En lo concerniente al inciso e) que pretende crear un banco de semillas de cannabis y de cáñamo, cuyo responsable seria el “Iircaa”, órgano adscrito al Ministerio de Salud. Esta competencia, según nuestro criterio, corresponde a la Oficina Nacional de Semillas, que ya cuenta con un registro de esa naturaleza y que se rige por la Ley de protección de las obtenciones vegetales, Ley 8631, de 06 de marzo de 2008 y por el Decreto Ejecutivo No. 35677, Reglamento de la Ley No. 8631 de Obtenciones Vegetales, de 19 de noviembre de 2009. En esa ley (art. 4) se define “semilla” como toda estructura vegetal de reproducción, multiplicación o propagación destinada a la siembra o plantación de una variedad vegetal. Se incluyen, dentro de esta definición, la semilla sexual y asexual, las plantas de vivero y el material de multiplicación o propagación producidos mediante técnicas biotecnológicas.” Para que no quede duda, el artículo 5 del cuerpo legal de cita, indica:
Artículo 5.- Órgano competente

La Oficina Nacional de Semillas (Ofinase) es el órgano competente de recibir, tramitar y resolver las solicitudes para la concesión de los certificados de obtentor de variedades vegetales y su inscripción en el Registro de Variedades Protegidas que se crea para tal efecto; asimismo, se encargará de regular lo que se establece en la presente Ley y su Reglamento.”
El inciso k) pareciera incorporar texto en duplicidad con el inciso j anterior, puesto que en este último inciso, se señala: “Determinar y aplicar las sanciones….”, mientras que el siguiente dice “Ejecutar las sanciones…” No se observa diferencia entre aplicar y ejecutar. Se podrían fundir ambos en un solo inciso.

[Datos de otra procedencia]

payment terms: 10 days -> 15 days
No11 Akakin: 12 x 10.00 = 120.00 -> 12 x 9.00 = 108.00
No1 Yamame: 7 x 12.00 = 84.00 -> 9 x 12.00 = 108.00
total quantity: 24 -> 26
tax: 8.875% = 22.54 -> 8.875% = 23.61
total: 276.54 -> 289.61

El inciso l) es muy necesario, está bien planteado, ya que es conteste con las obligaciones que devienen de los instrumentos internacionales suscritos y ratificados por nuestro país, cual es mantener el control sobre la producción, distribución y existencias (inventario) de productos, cuyos extractos son del cannabis.

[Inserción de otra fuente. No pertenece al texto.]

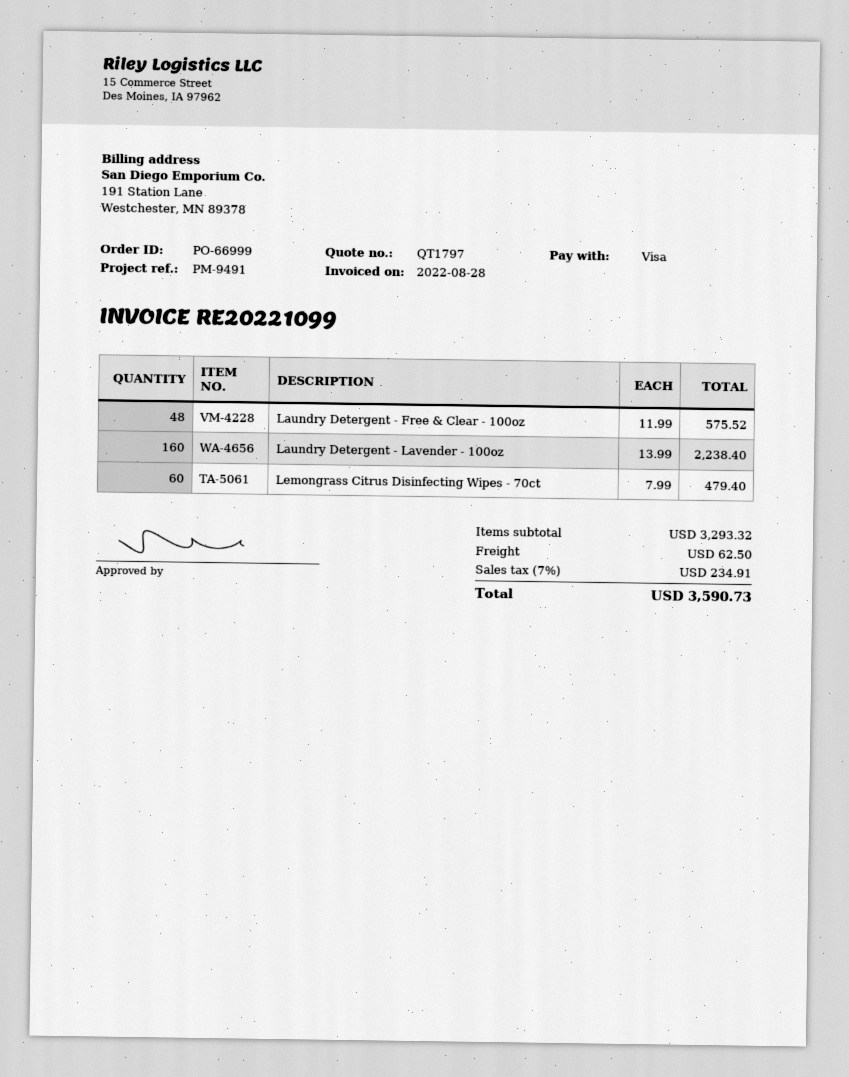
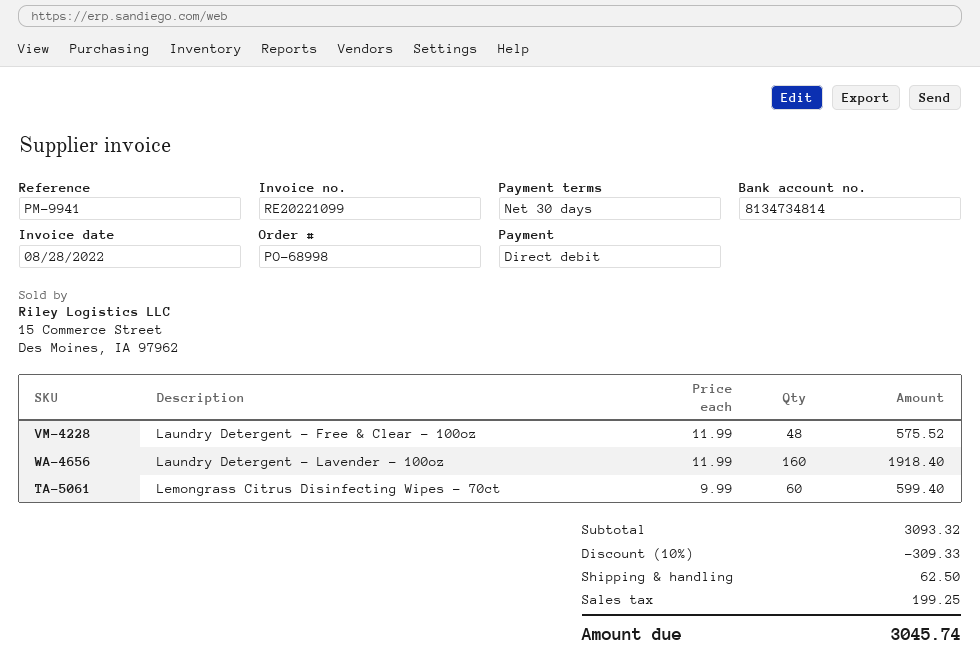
order number: PO-66999 -> PO-68998
reference: PM-9491 -> PM-9941
payment method: Visa -> direct debit
Laundry Detergent - Lavender - 100oz: 160 x 13.99 = 2238.40 -> 160 x 11.99 = 1918.40
Lemongrass Citrus Disinfecting Wipes - 70ct: 60 x 7.99 = 479.40 -> 60 x 9.99 = 599.40
subtotal: 3293.32 -> 3093.32
discount: none -> 10% = 309.33
tax: 234.91 -> 199.25
total: 3590.73 -> 3045.74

Finalmente, el inciso n), que otorga competencia certificadora al “Iircaa” en temas bancarios por el giro u origen de las actividades reguladas. Aquí hay dos comentarios, el primero, se finca en que el texto del inciso hace obligatoria la consulta al Banco Central y a los Bancos Comerciales del Estado; el segundo, va por el lado de la posible yuxtaposición de competencias de lo que sería el “Iircaa” con el ICD, en el tema de actividades para la legitimación de capitales.
A modo de ejemplo, en el artículo 1º párrafo 4º de la Ley N.º 8204, Reforma integral de la Ley sobre estupefacientes, sustancias psicotrópicas, drogas de uso no autorizado y actividades conexas, Nº 7786, de 30 de abril de 1998, inquiere: “Además, se regulan y sancionan las actividades financieras, con el fin de evitar la penetración de capitales provenientes de delitos graves y de todos los procedimientos que puedan servir como medios para legitimar dichos capitales.” De hecho, el artículo 14, del citado cuerpo normativo, considera entidades sujetas a las obligaciones de la Ley, las que regulan, supervisan y fiscalizan los siguientes órganos: a) La Superintendencia General de Entidades Financieras (SUGEF), b) La Superintendencia General de Valores (SUGEVAL), y c) La Superintendencia de Pensiones (SUPEN).